Readability through chaining

Instead of nested calls:

result = normalize(scale(center(data)))

You can express the same flow step-by-step:

result = data | center() | scale() | normalize()

This reads left-to-right and mirrors how data is conceptually transformed.

Modularity and dependency isolation

Suppose you maintain a core class:

class Dataset:
    ...

You want export helpers:

  • to_pandas()
  • to_numpy()
  • to_torch()

If you put these methods directly on Dataset, your core package must depend on pandas, numpy, and torch.
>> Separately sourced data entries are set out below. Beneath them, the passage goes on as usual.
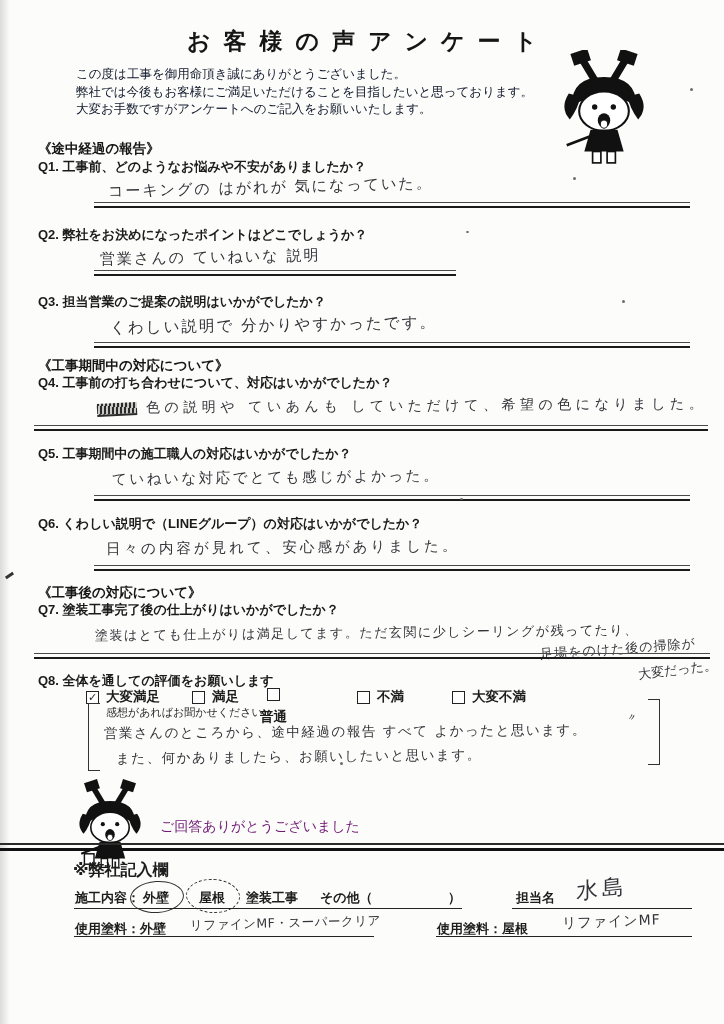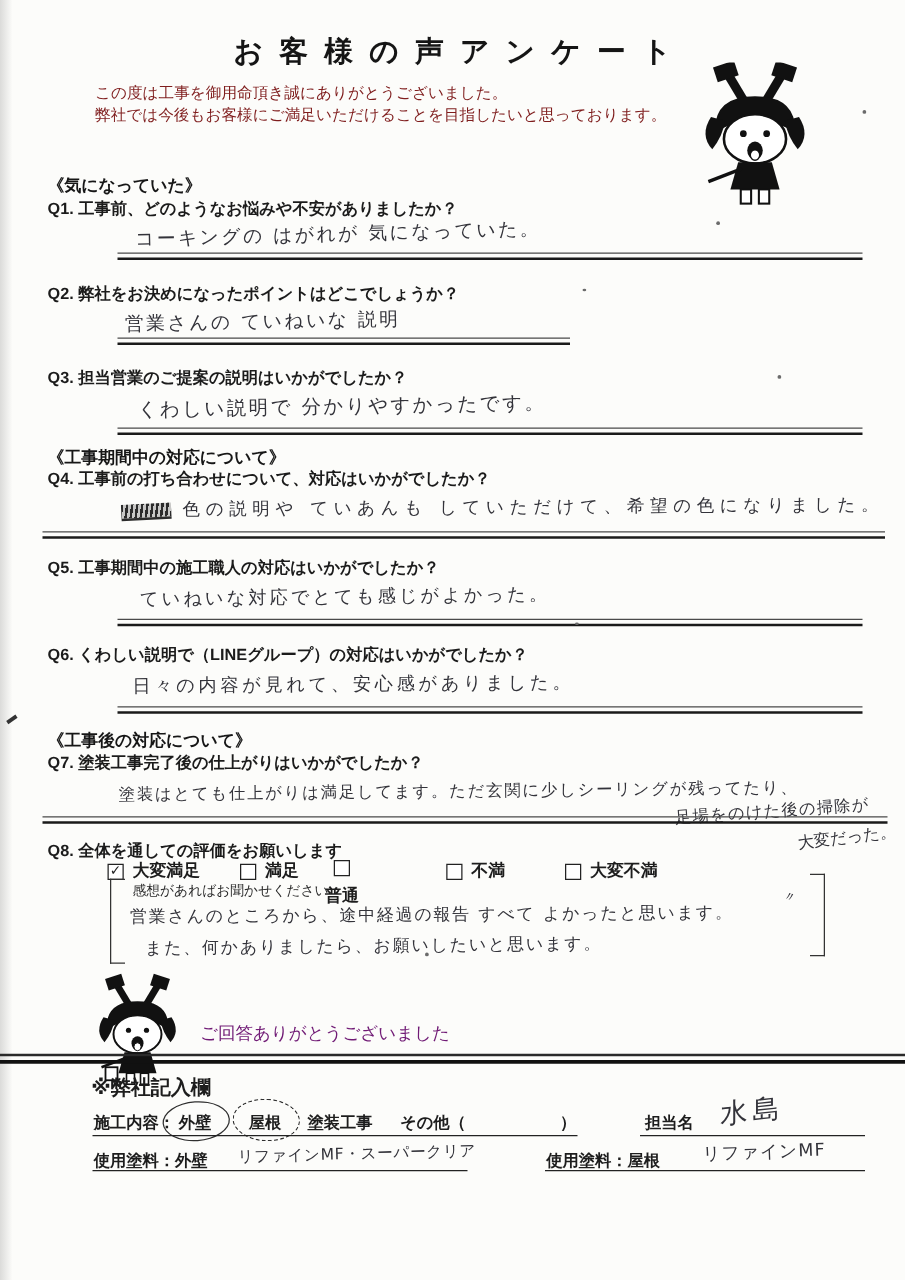--- a/index.html
+++ b/index.html
@@ -7,21 +7,21 @@
     position:relative;width:724px;height:1024px;margin:0 auto;
     background:#fcfcfa;overflow:hidden;
     font-family:"Liberation Sans","DejaVu Sans",sans-serif;
     color:#1d1d1d;
   }
   .page::before{content:"";position:absolute;left:0;top:0;bottom:0;width:10px;
     background:linear-gradient(90deg,rgba(120,120,120,.25),rgba(120,120,120,0));pointer-events:none;}
   .abs{position:absolute;white-space:nowrap;}
   .title{left:0;top:26px;width:724px;text-align:center;font-size:23px;font-weight:bold;
     letter-spacing:13px;text-indent:13px;color:#151515;}
-  .intro{left:76px;top:66px;font-size:12.5px;line-height:17.5px;white-space:nowrap;color:#7f1d1d;}
+  .intro{left:76px;top:66px;font-size:12.5px;line-height:17.5px;white-space:nowrap;color:#0f172a;}
   .sect{font-weight:bold;font-size:13.5px;color:#161616;}
   .qlabel{font-weight:bold;font-size:13px;color:#1b1b1b;}
   .hand{font-family:"DejaVu Sans",sans-serif;color:#33333a;}
   .rule{position:absolute;height:3px;border-top:1px solid #4a4a4a;border-bottom:2px solid #1a1a1a;}
   .thickrule{position:absolute;height:3px;border-top:2px solid #2a2a2a;border-bottom:3px solid #111;}
   .uline{position:absolute;height:0;border-bottom:1.6px solid #222;}
   .opt{position:absolute;display:flex;align-items:center;gap:7px;}
   .cb{width:13px;height:13px;border:1.7px solid #222;display:inline-flex;
       align-items:center;justify-content:center;font-size:11px;line-height:1;
       color:#222;background:#fff;box-sizing:border-box;}
@@ -39,20 +39,21 @@
 </style>
 </head>
 <body>
 
 <div class="page">
 
   <div class="abs title">お客様の声アンケート</div>
   <div class="abs intro">
     <div>この度は工事を御用命頂き誠にありがとうございました。</div>
     <div>弊社では今後もお客様にご満足いただけることを目指したいと思っております。</div>
+    <div>大変お手数ですがアンケートへのご記入をお願いいたします。</div>
   </div>
 
   <svg class="abs" style="left:552px;top:50px;" width="104" height="116" viewBox="0 0 100 112">
     <defs>
       <g id="mascot-shape">
         <line x1="50" y1="44" x2="29" y2="9" stroke="#111" stroke-width="7"></line>
         <line x1="50" y1="44" x2="71" y2="9" stroke="#111" stroke-width="7"></line>
         <rect x="19" y="1" width="17" height="12" fill="#111" transform="rotate(-18 27 7)"></rect>
         <rect x="64" y="1" width="17" height="12" fill="#111" transform="rotate(18 73 7)"></rect>
         <path d="M19 54 Q18 26 50 26 Q82 26 81 54 Q66 45 50 45 Q34 45 19 54 Z" fill="#111"></path>
@@ -65,21 +66,21 @@
         <ellipse cx="50" cy="71.5" rx="3.6" ry="4" fill="#fff" stroke="#111" stroke-width="1"></ellipse>
         <path d="M37 77 L63 77 L69 98 L31 98 Z" fill="#111"></path>
         <line x1="14" y1="92" x2="40" y2="82" stroke="#111" stroke-width="2.6"></line>
         <rect x="39" y="98" width="8" height="11" fill="#fff" stroke="#111" stroke-width="1.6"></rect>
         <rect x="53" y="98" width="8" height="11" fill="#fff" stroke="#111" stroke-width="1.6"></rect>
       </g>
     </defs>
     <use href="#mascot-shape"></use>
   </svg>
 
-  <div class="abs sect" style="left:38px;top:140px;">《気になっていた》</div>
+  <div class="abs sect" style="left:38px;top:140px;">《途中経過の報告》</div>
 
   <div class="abs qlabel" style="left:38px;top:158px;">Q1. 工事前、どのようなお悩みや不安がありましたか？</div>
   <div class="abs hand" style="left:108px;top:178px;font-size:15px;letter-spacing:2px;transform:rotate(-1.5deg);">コーキングの はがれが 気になっていた。</div>
   <div class="rule" style="left:94px;top:202px;width:596px;"></div>
 
   <div class="abs qlabel" style="left:38px;top:226px;">Q2. 弊社をお決めになったポイントはどこでしょうか？</div>
   <div class="abs hand" style="left:100px;top:248px;font-size:15px;letter-spacing:2px;transform:rotate(-1deg);">営業さんの ていねいな 説明</div>
   <div class="rule" style="left:94px;top:270px;width:362px;"></div>
 
   <div class="abs qlabel" style="left:38px;top:293px;">Q3. 担当営業のご提案の説明はいかがでしたか？</div>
Instead, keep the core dependency-free:

# core package
class Dataset:
    ...

Then provide optional extensions:

# dataset_pandas package
import pandas as pd
from extensionmethods import extension
from core import Dataset

@extension(to=Dataset)
def to_pandas(ds: Dataset) -> pd.DataFrame:
    ...

Usage:

import dataset_pandas  # registers the extension

df = dataset | to_pandas()

Now:

  • The core package has zero heavy dependencies
  • Users only install what they need
  • Functionality stays logically grouped

Known caveats

IDE type hints may be misleading

Editors like VS Code may show hover/type information for the decorator wrapper, not the original function.

@extension(to=int)
def double(x: int) -> int:
    return x * 2

Hovering double may not show the expected signature (x: int) -> int, but instead (function) double: ExtensionDecoratorFactory[int].

Uses the | operator (__ror__)

The system works by overriding the right-side bitwise OR operator.

result = value | extension_call()

This only works if the left-hand type does not fully consume the | operator itself.

For example, sets already use |:

{1, 2} | {3}   # set union

If a type defines its own __or__ in a way that prevents fallback to __ror__, the extension method will not run.

License

This project is licensed under the MIT License. See the LICENSE file for details.